The paper tackled the failure of feature-map knowledge distillation in Vision Transformers by analyzing representation structure, revealing that despite global low-rank features, token-level encoding mismatch causes poor performance. The result was two minimal strategies that reactivated distillation, raising DeiT-Tiny accuracy from 74.86% to up to 78.23% on ImageNet-1K.

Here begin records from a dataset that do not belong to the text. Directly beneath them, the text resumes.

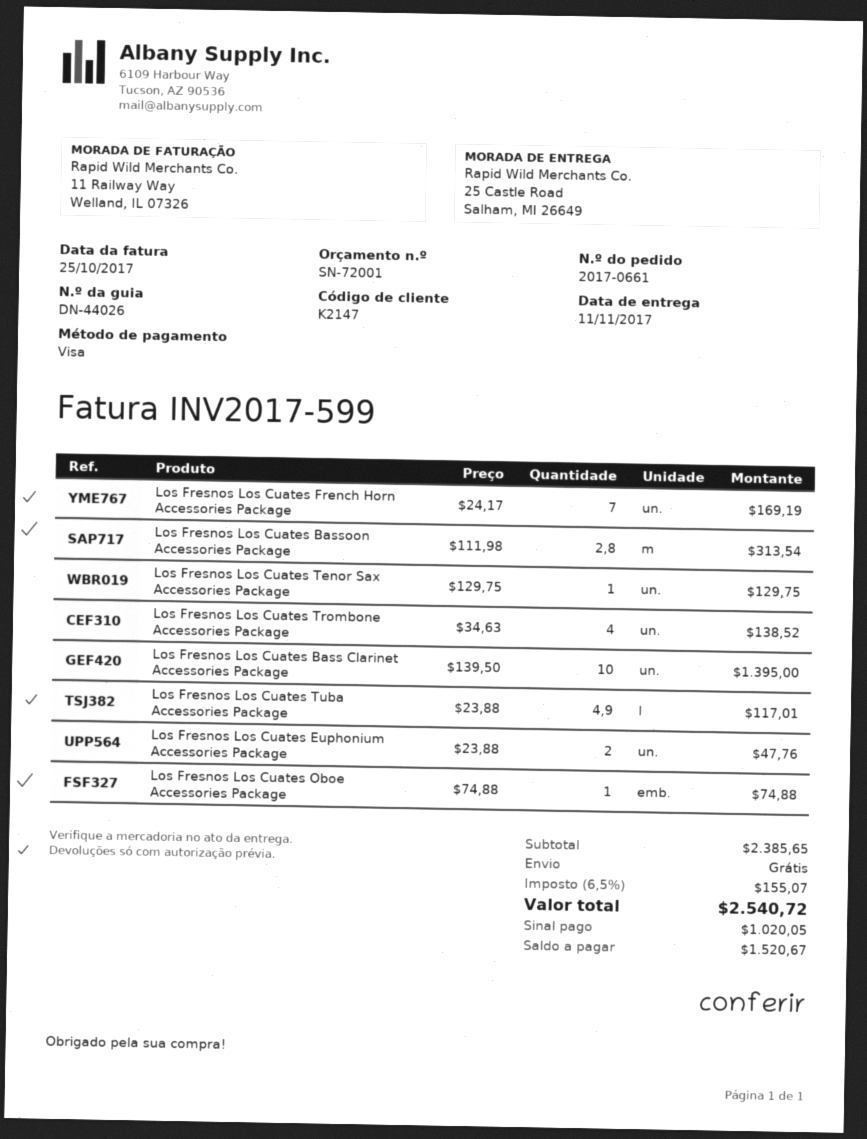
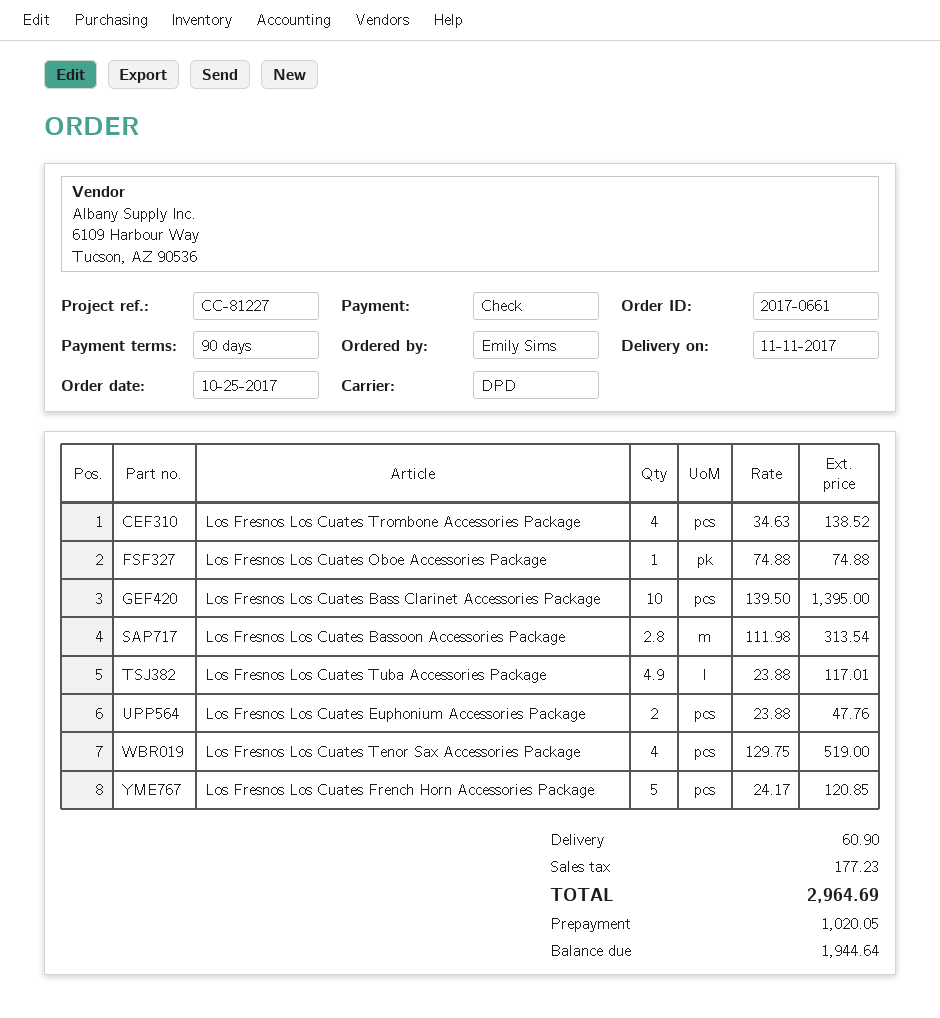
payment method: Visa -> cheque
Los Fresnos Los Cuates French Horn Accessories Package: 7 x 24.17 = 169.19 -> 5 x 24.17 = 120.85
Los Fresnos Los Cuates Tenor Sax Accessories Package: 1 x 129.75 = 129.75 -> 4 x 129.75 = 519.00
shipping: 0.00 -> 60.90
tax: 155.07 -> 177.23
total: 2540.72 -> 2964.69
balance: 1520.67 -> 1944.64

Feature-map knowledge distillation (KD) is highly effective for convolutional networks but often fails for Vision Transformers (ViTs). To understand this failure and guide method design, we conduct a two-view representation analysis of ViTs. First, a layer-wise Singular Value Decomposition (SVD) of full feature matrices shows that final-layer representations are globally low-rank: for CaiT-S24, only $121/61/34/14$ dimensions suffice to capture $99\%/95\%/90\%/80\%$ of the energy. In principle, this suggests that a compact student plus a simple linear projector should be enough for feature alignment, contradicting the weak empirical performance of standard feature KD. To resolve this paradox, we introduce a token-level Spectral Energy Pattern (SEP) analysis that measures how each token uses channel capacity. SEP reveals that, despite the global low-rank structure, individual tokens distribute energy over most channels, forming a high-bandwidth encoding pattern. This results in an encoding mismatch between wide teachers and narrow students. Motivated by this insight, we propose two minimal, mismatch-driven strategies: (1) post-hoc feature lifting with a lightweight projector retained during inference, or (2) native width alignment that widens only the student's last block to the teacher's width. On ImageNet-1K, these strategies reactivate simple feature-map distillation in ViTs, raising DeiT-Tiny accuracy from $74.86\%$ to $77.53\%$ and $78.23\%$ when distilling from CaiT-S24, while also improving standalone students trained without any teacher. Our analysis thus explains why ViT feature distillation fails and shows how exploiting low-rank structure yields effective, interpretable remedies and concrete design guidance for compact ViTs.